Browsing text ; Python the right tool?

2005-01-25 Thread Paul Kooistra
I need a tool to browse text files with a size of 10-20 Mb. These
files have a fixed record length of 800 bytes (CR/LF), and containt
records used to create printed pages by an external company.

Each line (record) contains an 2-character identifier, like 'A0' or
'C1'. The identifier identifies the record format for the line,
thereby allowing different record formats to be used in a textfile.
For example:

An A0 record may consist of:
recordnumber [1:4]
name [5:25]
filler   [26:800]

while a C1 record consists of:
recordnumber [1:4]
phonenumber  [5:15]
zipcode  [16:20]
filler   [21:800]

As you see, all records have a fixed column format. I would like to
build a utility which allows me (in a windows environment) to open a
textfile and browse through the records (ideally with a search
option), where each recordtype is displayed according to its
recordformat ('Attributename: Value' format). This would mean that
browsing from a A0 to C1 record results in a different list of
attributes + values on the screen, allowing me to analyze the data
generated a lot easier then I do now, browsing in a text editor with a
stack of printed record formats at hand.

This is of course quite a common way of encoding data in textfiles.
I've tried to find a generic text-based browser which allows me to do
just this, but cannot find anything. Enter Python; I know the language
by name, I know it handles text just fine, but I am not really
interested in learning Python just now, I just need a tool to do what
I want.

What I would REALLY like is way to define standard record formats in a
separate definition, like:
- defining a common record length; 
- defining the different record formats (attributes, position of the
line);
- and defining when a specific record format is to be used, dependent
on 1 or more identifiers in the record.

I CAN probably build something from scratch, but if I can (re)use
something that already exists it would be so much better and faster...
And a utility to do what I just described would be REALLY usefull in
LOTS of environments.

This means I have the following questions:

1. Does anybody now of a generic tool (not necessarily Python based)
that does the job I've outlined?
2. If not, is there some framework or widget in Python I can adapt to
do what I want?
3. If not, should I consider building all this just from scratch in
Python - which would probably mean not only learning Python, but some
other GUI related modules?
4. Or should I forget about Python and build someting in another
environment?

Any help would be appreciated.
-- 
http://mail.python.org/mailman/listinfo/python-list


Re: Browsing text ; Python the right tool?
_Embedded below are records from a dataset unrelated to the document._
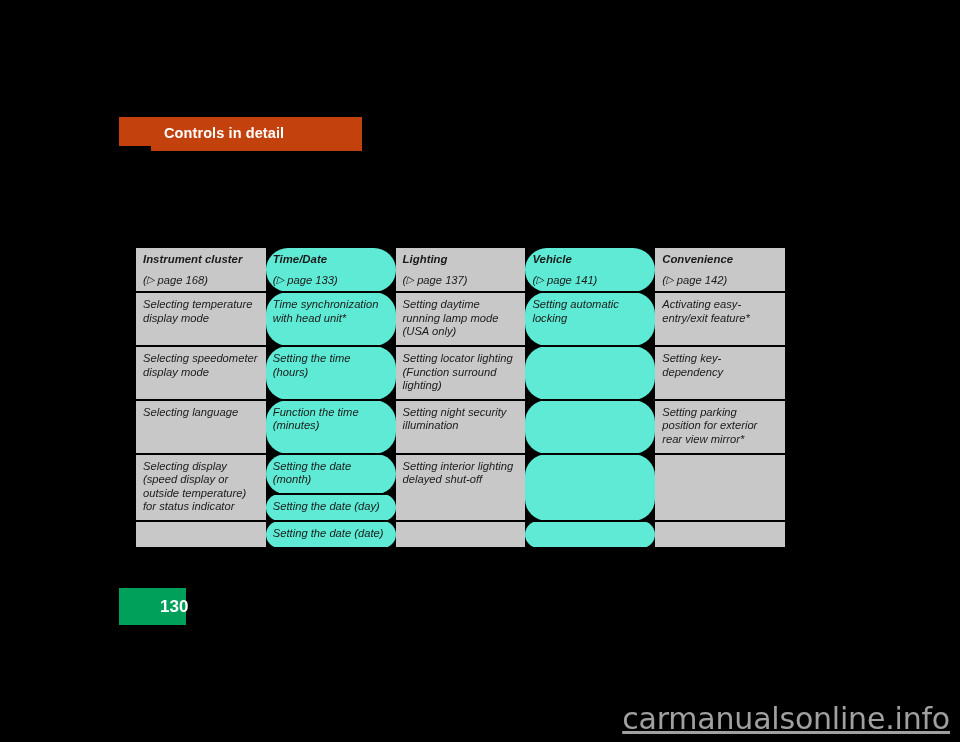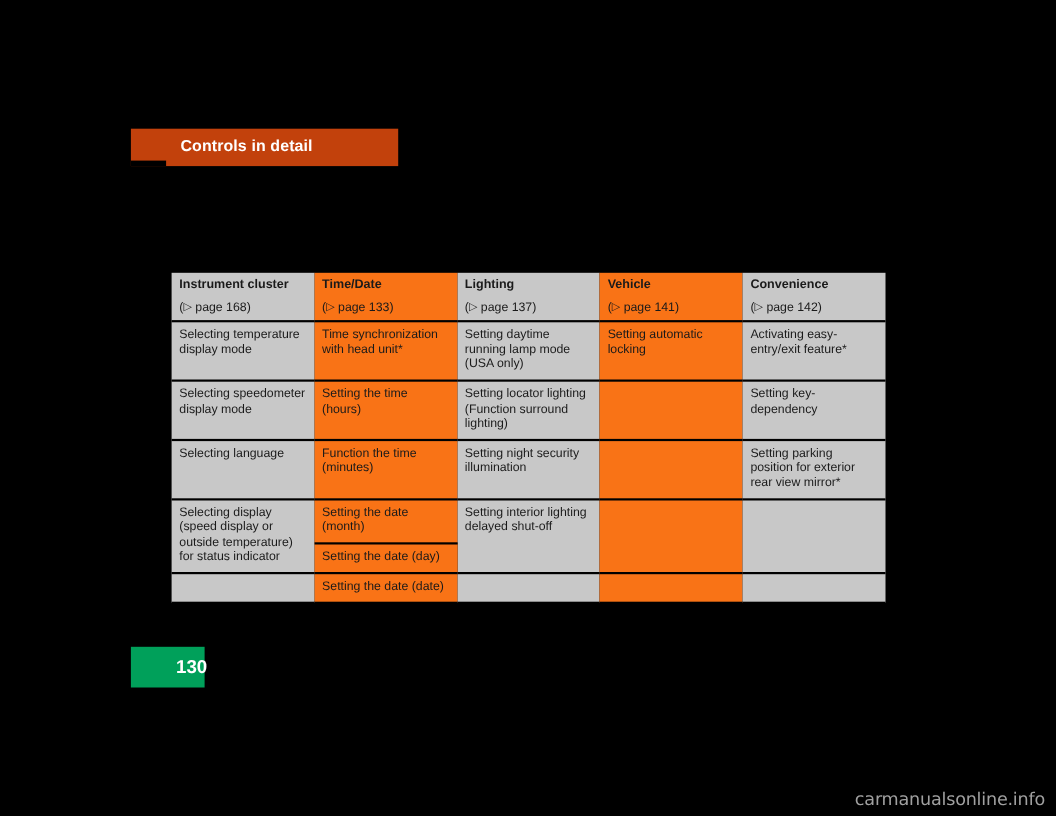"Instrument cluster" .spec-table { font-style: none -> italic; left: 156px -> 136px }
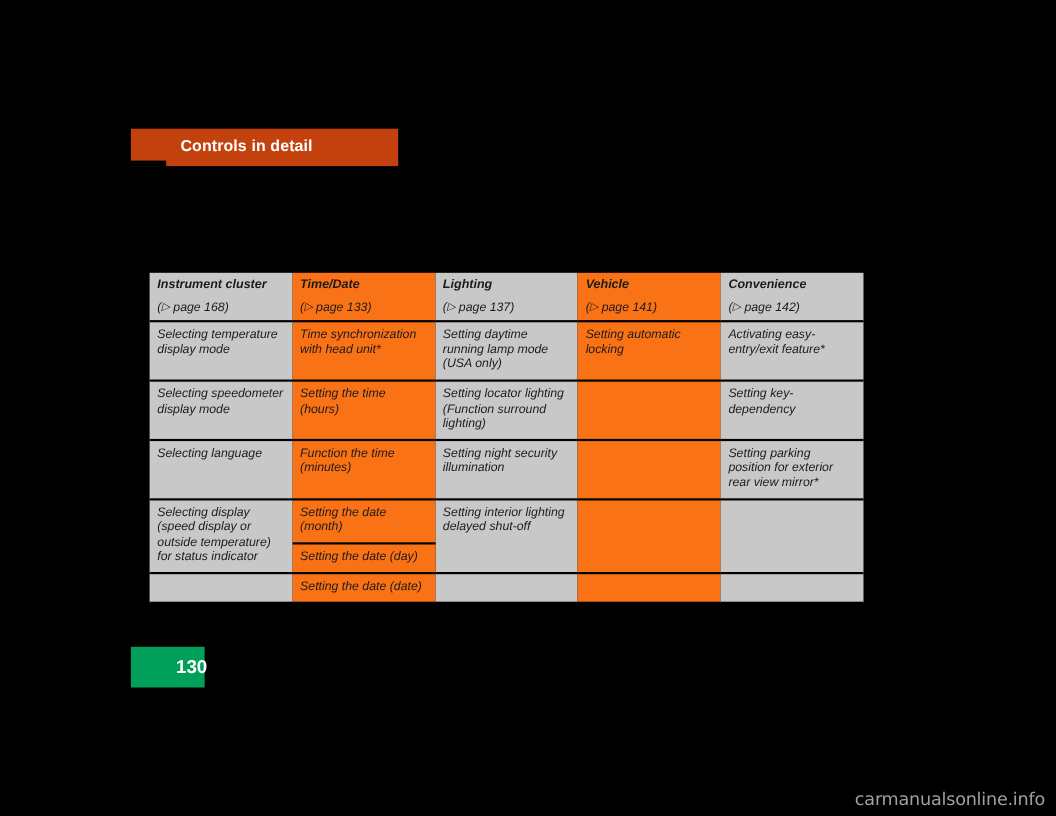"Time/Date" .spec-table .c-light { background: #f97316 -> #5eead4; border-radius: none -> 22px }
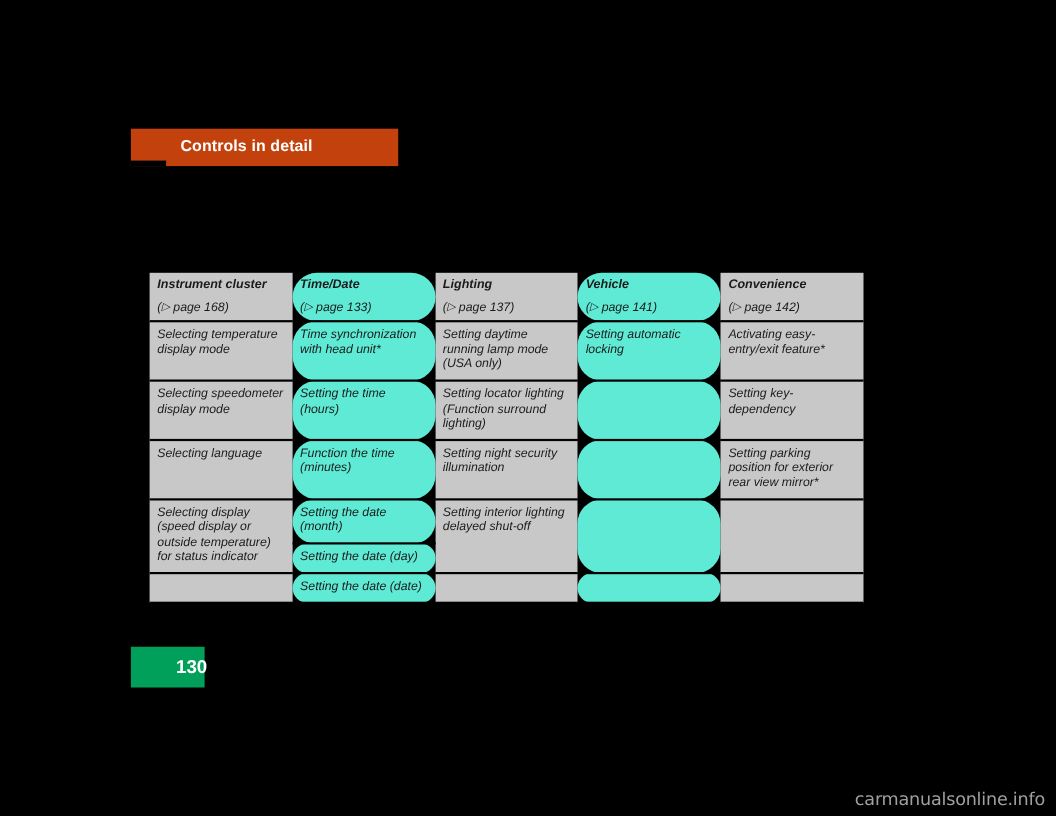"carmanualsonline.info" .watermark { font-size: 16px -> 30px; text-decoration: none -> underline }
2005-01-31 Thread Paul Kooistra
Sorry to reply this late guys - I cannot access news from Work, and Google 
Groups cannot reply to a message so I had to do it at home. Let me address a 
few of the remarks and questions you guys asked:

First of all, the example I gave was just that - an example. Yes, I know 
Python starts with 0, and I know that you cannot fit a 4-digit number in 2 
positions, this was just to give the idea. To clarify, at THIS moment I need 
to browse 1-80 Mb size tekstfiles. At this moment, I have 16 different 
record definitions, numbered A,B, C1-C8, D-H. Each record definition has 
20-60 different attributes.

Not only that, but these formats change regularly; and I want to create or 
use something I can use on *other* applications or sites as well. As I said, 
I have encountered the type of problem I've described in numberous places 
already.

> John wrote:
> I have a Python script that takes layout info and an input file and can
> produce an output file in one of two formats:

Yes John, I was thinking along these lines myself. The problem is that I 
have to parse several of these large files each day (debugging) and browsing 
converted output seems just to tedious and inefficient. I would REALLY like 
a GIU, and preferable something portable I can re-use later on.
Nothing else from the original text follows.